Tekan Lonjakan Perceraian, Menag Usul UU Baru dan 11 Strategi Mediasi ala BP4


Jakarta, MI - Di tengah tren perceraian yang terus meningkat di Indonesia, Menteri Agama Nasaruddin Umar menyoroti pentingnya peran mediasi dalam menjaga ketahanan rumah tangga.
Dalam Rapat Kerja Nasional (Rakernas) BP4 Tahun 2025 yang digelar di Jakarta, Selasa malam (22/4/2025), Menag merumuskan 11 strategi yang diharapkan bisa menjadi langkah nyata Badan Penasihatan, Pembinaan, dan Pelestarian Perkawinan (BP4) untuk meredam perceraian.
"Kita perlu lebih fokus pada mediasi. BP4 adalah lembaga paling relevan untuk menanggapi dan mencegah gelombang perceraian yang makin besar. Bahkan, saya rasa perlu ada Undang-Undang baru tentang ketahanan rumah tangga,” tegas Nasaruddin.
Tak hanya itu, ia juga mendorong revisi atas Undang-Undang Nomor 1 Tahun 1974 tentang Perkawinan, dengan menambahkan satu bab khusus yang menitikberatkan pada pelestarian perkawinan. Ia menilai, perceraian bukan sekadar urusan dua individu, tapi persoalan sosial yang berdampak luas.
“Secara sosiologis, perceraian sering melahirkan orang miskin baru. Korban pertamanya istri, lalu anak. Kita harus intervensi sebelum semuanya terlambat, dan mediasi adalah langkah strategis,” ungkapnya.
Sebanyak 11 strategi mediasi yang direkomendasikan Menag untuk dijalankan BP4 antara lain:
Memperluas cakupan mediasi hingga pasangan pra-nikah dan individu usia matang yang belum menikah.
Mendorong pasangan muda agar segera menikah secara sehat dan terencana.
Berperan sebagai makcomblang atau perantara jodoh di masyarakat.
Melakukan mediasi pascaperceraian, agar anak tetap mendapatkan pengasuhan yang layak.
Menjadi mediator dalam konflik antara menantu dan mertua.
Bersinergi dengan peradilan agama agar perkara perceraian tidak diputus secara mudah.
Memediasi pasangan nikah siri untuk menjalani proses isbat nikah.
Menengahi persoalan yang menghambat pernikahan di Kantor Urusan Agama (KUA).
Melakukan pendekatan pada individu yang terindikasi selingkuh.
Menginisiasi program nikah massal guna meringankan beban biaya pernikahan.
Bekerja sama dengan lembaga pemerintah dalam hal gizi dan pendidikan anak.
Langkah-langkah ini, menurut Nasaruddin, akan lebih optimal jika BP4 juga diperkuat secara kelembagaan.

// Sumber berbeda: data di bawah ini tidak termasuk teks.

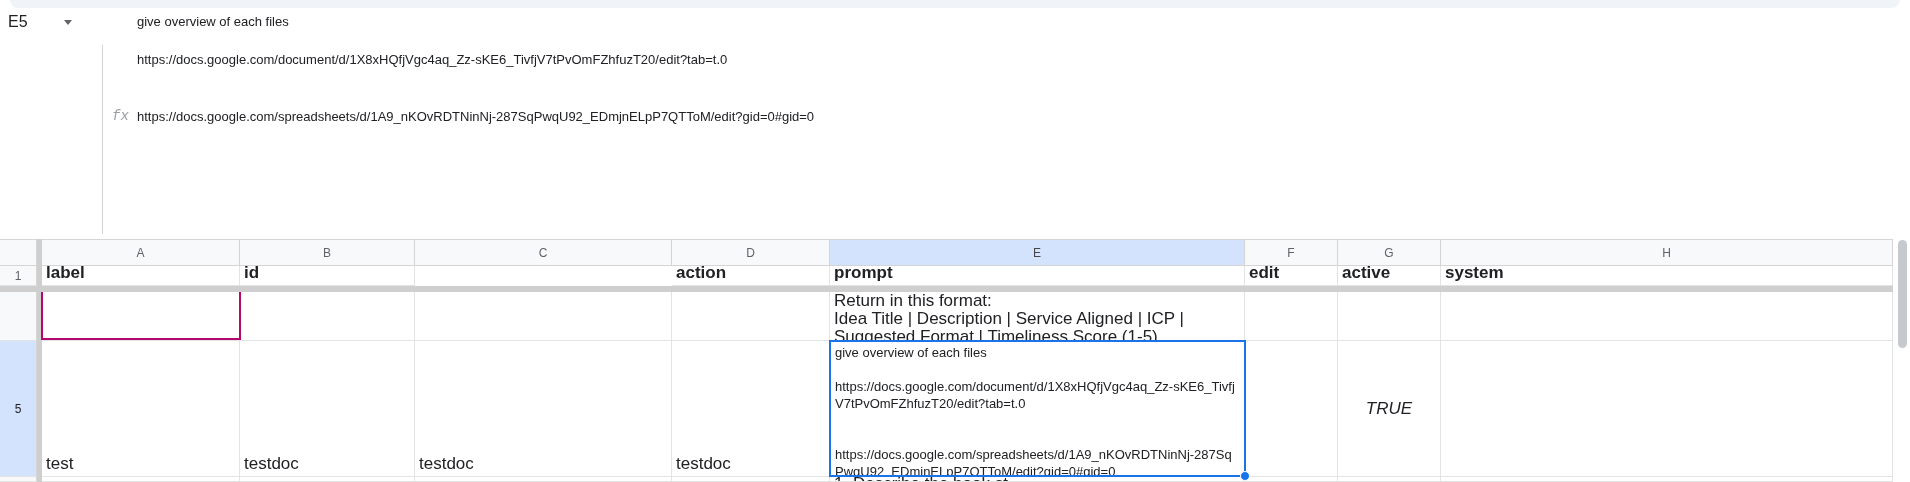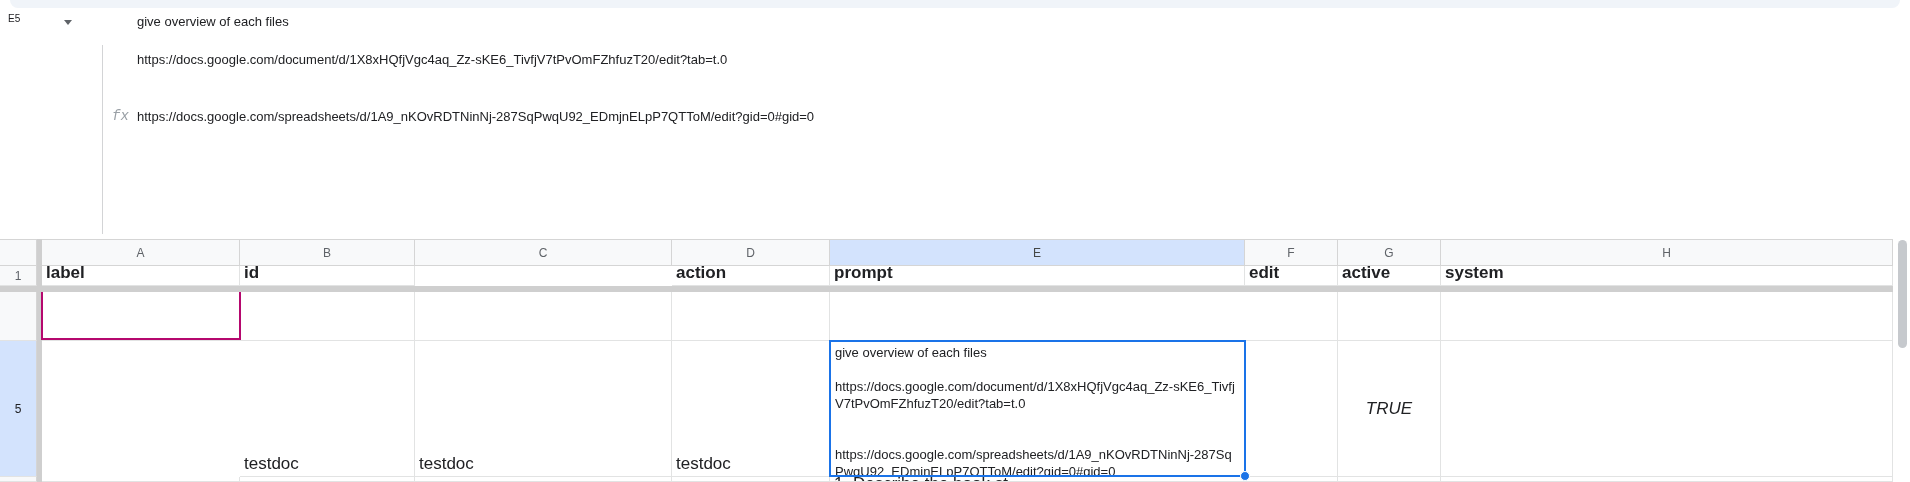--- a/index.html
+++ b/index.html
@@ -11,7 +11,7 @@
     background:#f0f4f9; border-radius:0 0 12px 12px; }
 
   
-  .name-box { position:absolute; left:8px; top:13px; font-size:10px; color:#202124; }
+  .name-box { position:absolute; left:8px; top:13px; font-size:16px; color:#202124; }
   .name-caret { position:absolute; left:64px; top:20px; width:0; height:0;
     border-left:4px solid transparent; border-right:4px solid transparent; border-top:5px solid #5f6368; }
   .fbar-divider { position:absolute; left:102px; top:45px; width:1px; height:189px; background:#d3d4d6; }

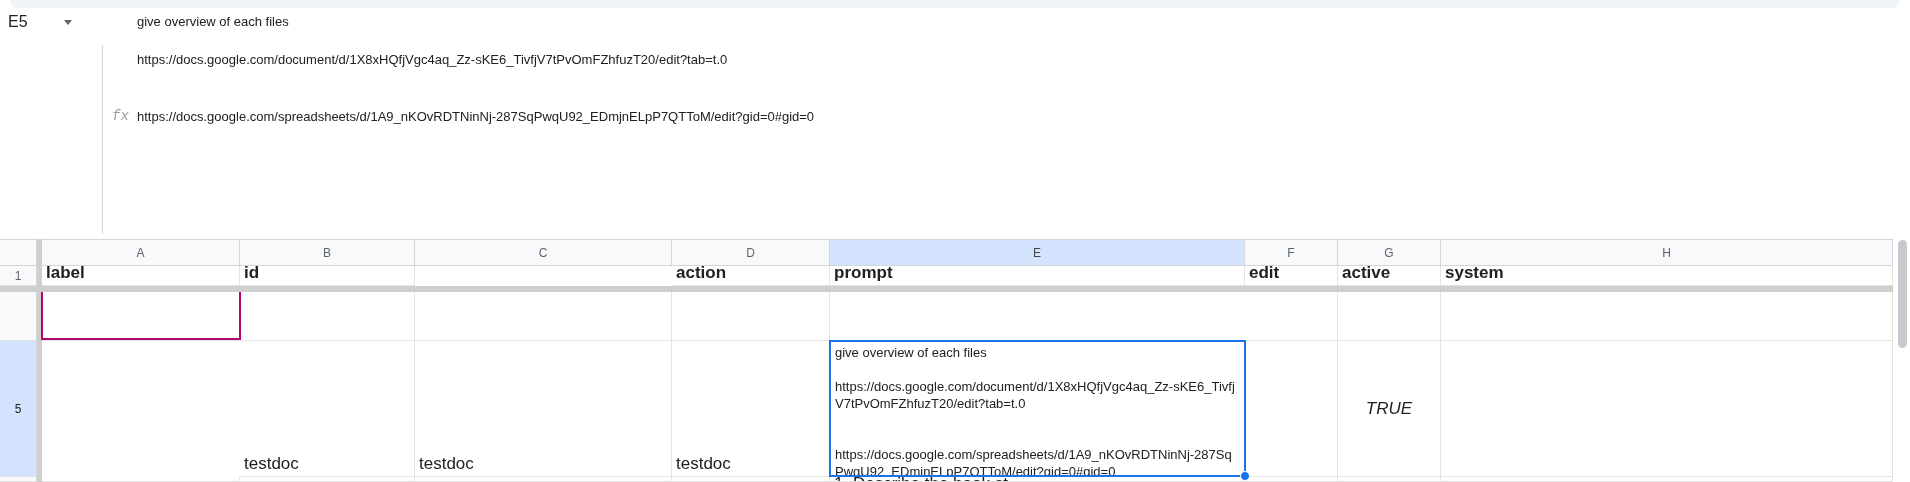--- a/index.html
+++ b/index.html
@@ -120,6 +120,8 @@
   <div class="cell r4 cB"></div>
   <div class="cell r4 cC"></div>
   <div class="cell r4 cD"></div>
+  <div class="cell wrap-cell r4 cE">Return in this format:
+Idea Title | Description | Service Aligned | ICP | Suggested Format | Timeliness Score (1-5)</div>
   <div class="cell r4 cF"></div>
   <div class="cell r4 cG"></div>
   <div class="cell r4 cH"></div>

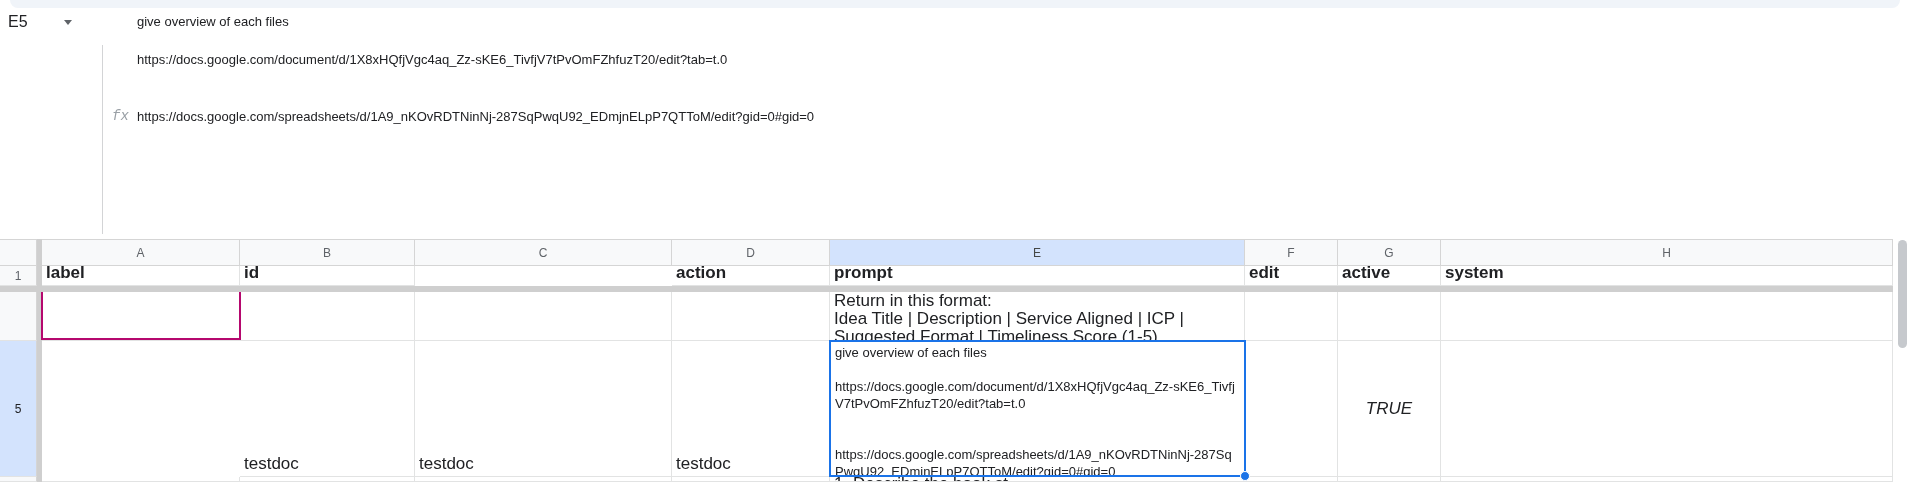--- a/index.html
+++ b/index.html
@@ -128,6 +128,7 @@
   <div class="collab-cursor"></div>
 
   <div class="rowhdr sel r5">5</div>
+  <div class="cell bottom-cell r5 cA">test</div>
   <div class="cell bottom-cell r5 cB">testdoc</div>
   <div class="cell bottom-cell r5 cC">testdoc</div>
   <div class="cell bottom-cell r5 cD">testdoc</div>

Ia bahkan menyebutkan tengah melobi Kementerian Dalam Negeri agar pemerintah daerah mengalokasikan anggaran khusus untuk pembinaan BP4 di tingkat lokal.
“BP4 harus hadir hingga ke akar rumput. Kami ingin ini menjadi gerakan nasional,” ujarnya.
Dalam kesempatan yang sama, Dirjen Bimbingan Masyarakat Islam (Bimas Islam) Kemenag, Abu Rokhmad, menegaskan bahwa Rakernas BP4 2025 bukan hanya forum seremonial, melainkan momen strategis untuk menyusun langkah konkret memperkuat pelayanan lembaga tersebut.
“Tantangan keluarga zaman sekarang tidak sederhana. Dari rendahnya literasi perkawinan, budaya digital, sampai tekanan sosial—semua itu bisa memicu keretakan rumah tangga. Kita tidak bisa membiarkan angka perceraian terus naik,” kata Abu.
Ia juga memastikan bahwa Direktorat Jenderal Bimas Islam akan terus mendukung program strategis BP4. “BP4 adalah mitra strategis kami. Keberhasilannya adalah keberhasilan kita bersama dalam membina keluarga Indonesia yang kokoh dan sejahtera,” tandasnya.
Berdasarkan data Badan Pusat Statistik (BPS), sepanjang tahun 2023 terdapat lebih dari 447 ribu kasus perceraian di Indonesia, angka yang menunjukkan peningkatan dalam beberapa tahun terakhir.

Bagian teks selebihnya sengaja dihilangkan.